От злости и, вероятно, от презрения он стал задыхаться и уже не находил слов. Красный, стремительный, с огромными горящими глазами, он был очень красив, и не только внешней красотой. Красота была в его вспышке возмущения, в его внутренней чистоте и непримиримости, во всем, что окружало его и исходило от него. И все-таки была в этой красоте и надрывность, слабость. Валя заметила все, поняла, что окончательно оттолкнула от себя Виктора, и как-то странно, почти обреченно успокоилась.

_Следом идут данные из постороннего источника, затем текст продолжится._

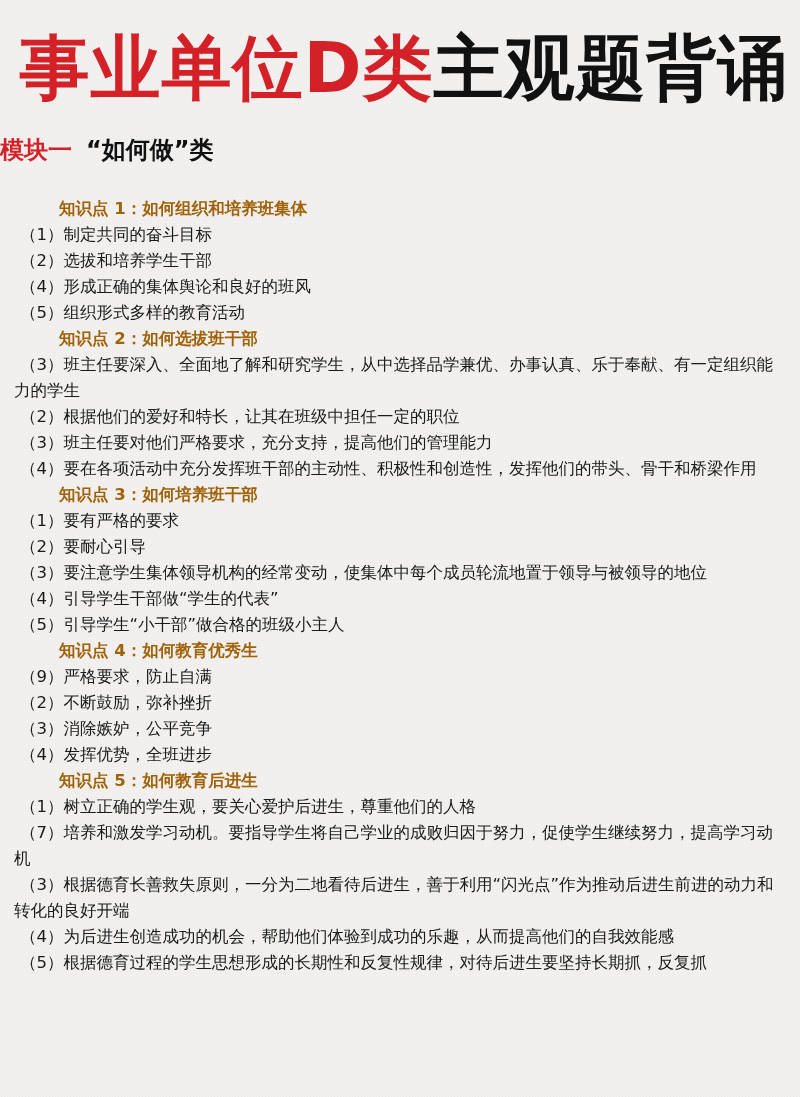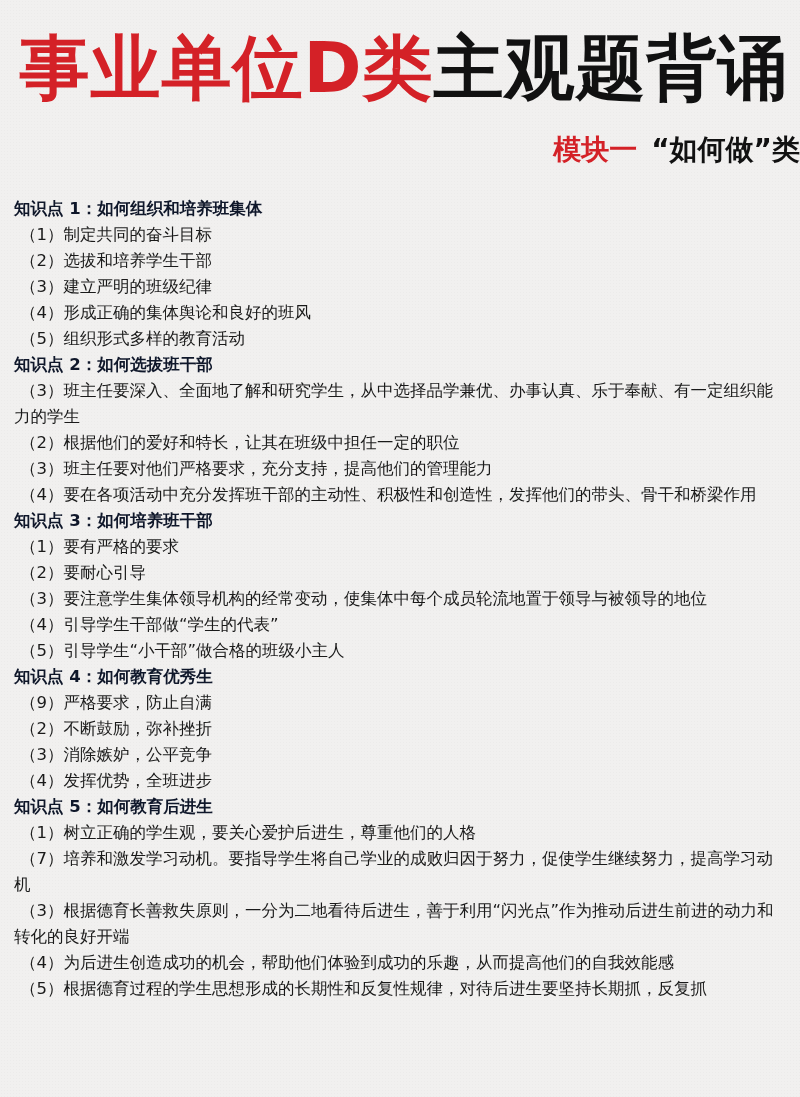--- a/index.html
+++ b/index.html
@@ -22,7 +22,7 @@
   .title .black { color:#111; }
   .subtitle {
     position:absolute; left:0; right:0; top:130px;
-    text-align:right; font-size:28px; font-weight:bold; line-height:40px;
+    text-align:left; font-size:24px; font-weight:bold; line-height:40px;
   }
   .subtitle .red { color:#d42127; }
   .subtitle .black { color:#111; margin-left:14px; }

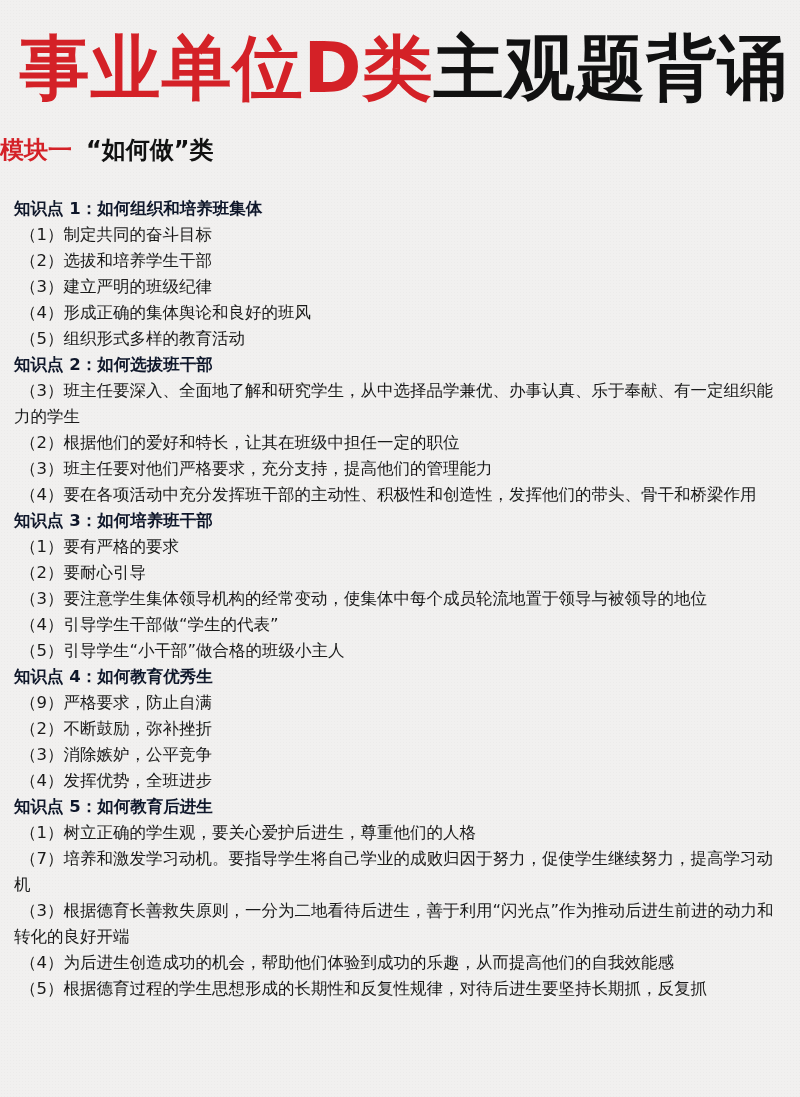--- a/index.html
+++ b/index.html
@@ -30,7 +30,7 @@
     position:absolute; left:14px; right:22px; top:196px;
     font-size:16.5px; line-height:26px;
   }
-  .heading { color:#0f172a; font-weight:bold; font-size:16.5px; }
+  .heading { color:#a16207; font-weight:bold; font-size:16.5px;margin-left:45px; }
   .item { color:#1a1a1a; padding-left:6px; text-indent:0; }
   .item.wrap { padding-left:0; text-indent:6px; }
 </style>

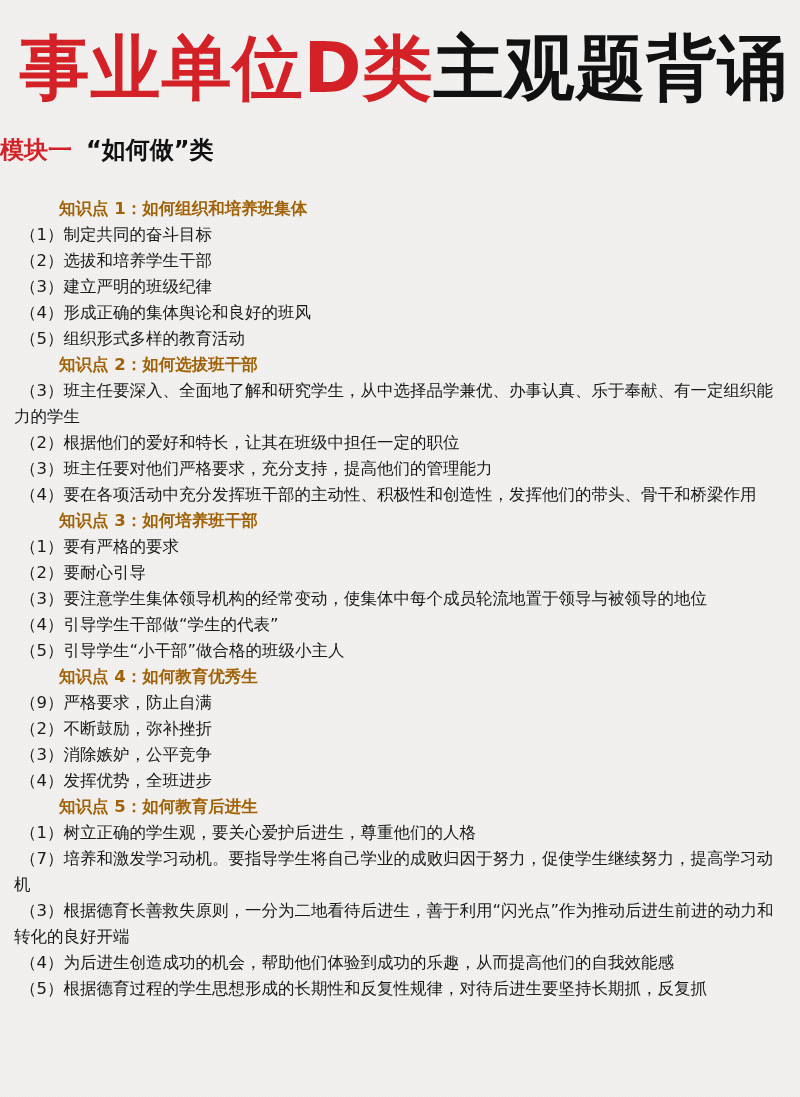--- a/index.html
+++ b/index.html
@@ -50,7 +50,6 @@
     <div class="heading">知识点 1：如何组织和培养班集体</div>
     <div class="item">（1）制定共同的奋斗目标</div>
     <div class="item">（2）选拔和培养学生干部</div>
-    <div class="item">（3）建立严明的班级纪律</div>
     <div class="item">（4）形成正确的集体舆论和良好的班风</div>
     <div class="item">（5）组织形式多样的教育活动</div>
   </div>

— И ты извини меня за то, что я оторвал тебя от твоих сверхчеловеческих самолюбований. Но мне казалось…
— Ты неправ, Виктор… — устало прикрыла глаза Валя.
— Я всегда неправ! Всегда. Но лучше быть неправым, чем таким правым, как ты. Прощай!
Он круто повернулся, сорвал пилотку и сунул ее в карман. Потом рывком расстегнул воротник гимнастерки и зашагал к передовой. Широкие голенища кирзовых сапог плавно колыхались вокруг его тонких, длинных ног…
«Он сейчас что-нибудь натворит, — подумала Валя. — Надо остановить его, объяснить…»
Но ни остановить, ни объяснить она не могла. Она долго стояла в предрассветном лесу, слушая ленивую перестрелку и еще робкий, настраивающийся птичий щебет.
Потом пошла спать.
На Орел все время летели самолеты.
Они появлялись с первыми сумерками и, освещенные уже невидимым солнцем, серебряными капельками медленно проплывали над передовой. Чаще всего одиночками, реже парами. Но этих одиночек было так много, что на фронте чувствовали: назревают события. Какие — еще не знали, но все чувствовали: дальше так продолжаться не может! Война получилась слишком спокойной.